Up to and including the line holding "html: none ->", write out the data exactly from its first line, but not the pictures.

*** Extracted material Section Begins ***

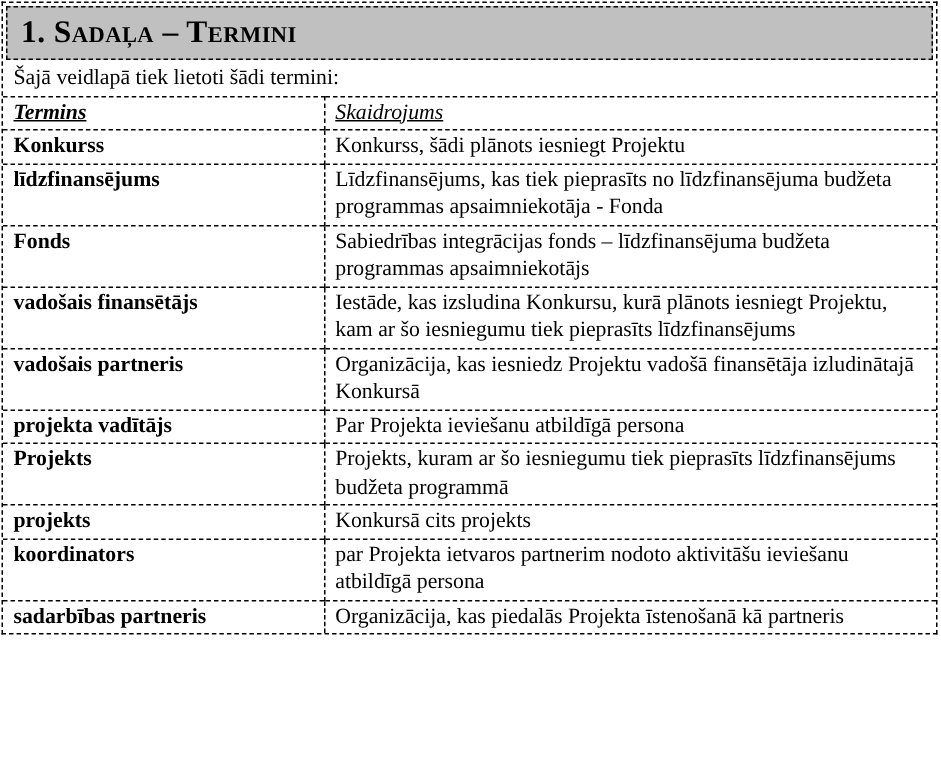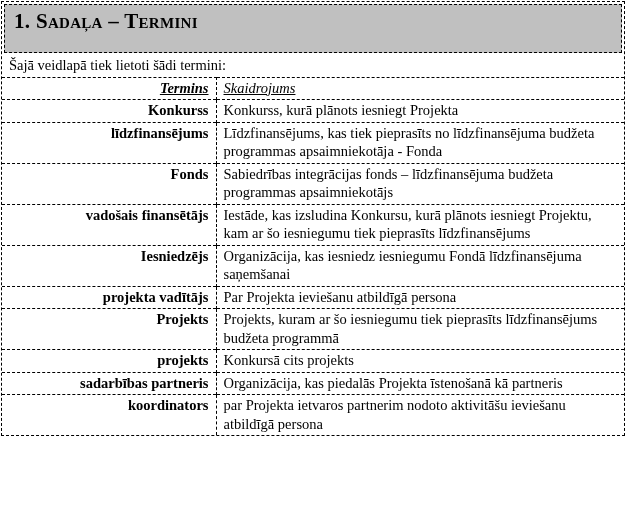"1. Sadaļa – Termini" .title-box { padding: 3px 9px 18px 9px -> 3px 9px 5px 9px }
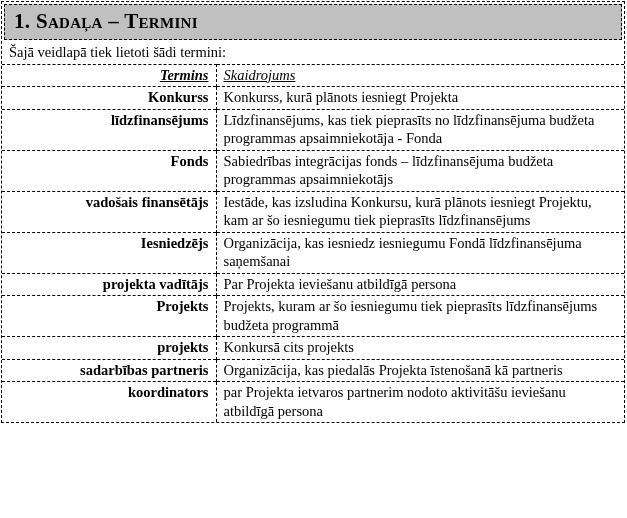"Termins" td.col-term { text-align: right -> none }
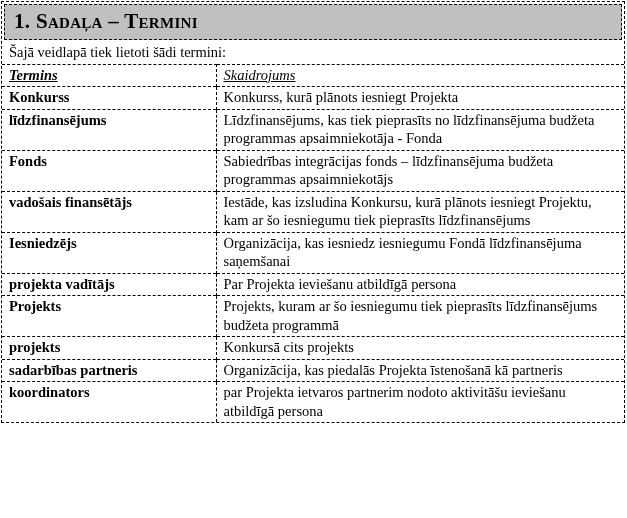"Konkurss, kurā plānots iesniegt Projekta" td.col-def { text: kurā plānots iesniegt Projekta -> šādi plānots iesniegt Projektu }
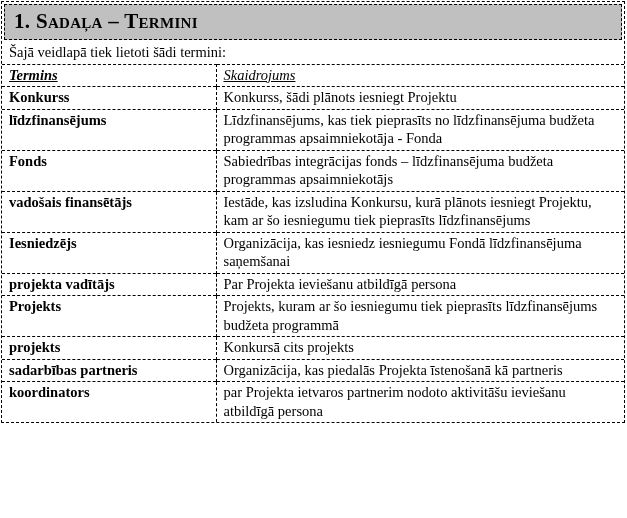"vadošais partneris" tr.rule { html: none -> <tr> <td>vadošais partneris</td> <td>Organizācija, kas iesniedz Projektu vadošā finansētāja izludinātajā Konkursā</td> </tr> }
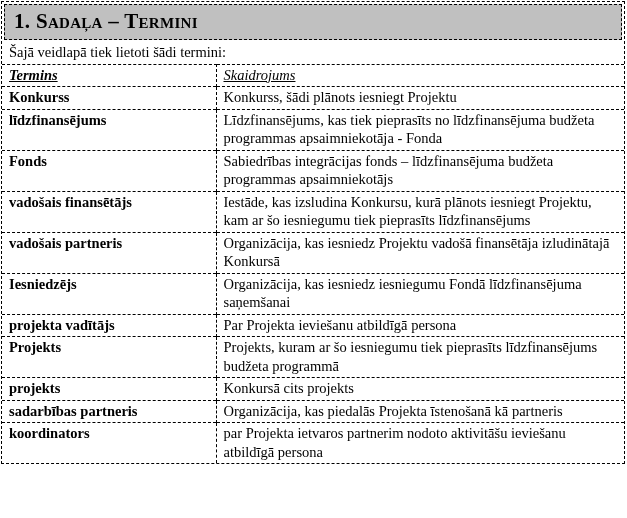"Iesniedzējs" tr.rule { html: <tr> <td>Iesniedzējs</td> <td>Organizācija, kas iesniedz iesniegumu Fondā līdzfinansējuma saņemšanai</td> </tr> -> none }
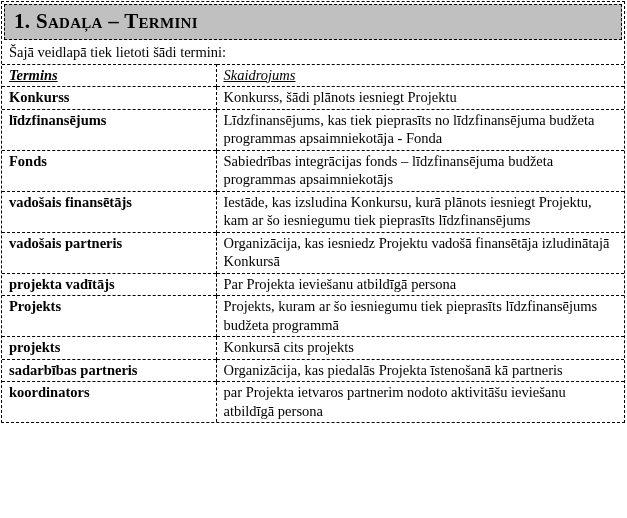"sadarbības partneris" tr.rule { order: before "koordinators" -> after "koordinators" }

*** Extracted material Section Ends ***

# Answer space:
"1. Sadaļa – Termini" .title-box { padding: 3px 9px 18px 9px -> 3px 9px 5px 9px }
"Termins" td.col-term { text-align: right -> none }
"Konkurss, kurā plānots iesniegt Projekta" td.col-def { text: kurā plānots iesniegt Projekta -> šādi plānots iesniegt Projektu }
"vadošais partneris" tr.rule { html: none -> <tr> <td>vadošais partneris</td> <td>Organizācija, kas iesniedz Projektu vadošā finansētāja izludinātajā Konkursā</td> </tr> }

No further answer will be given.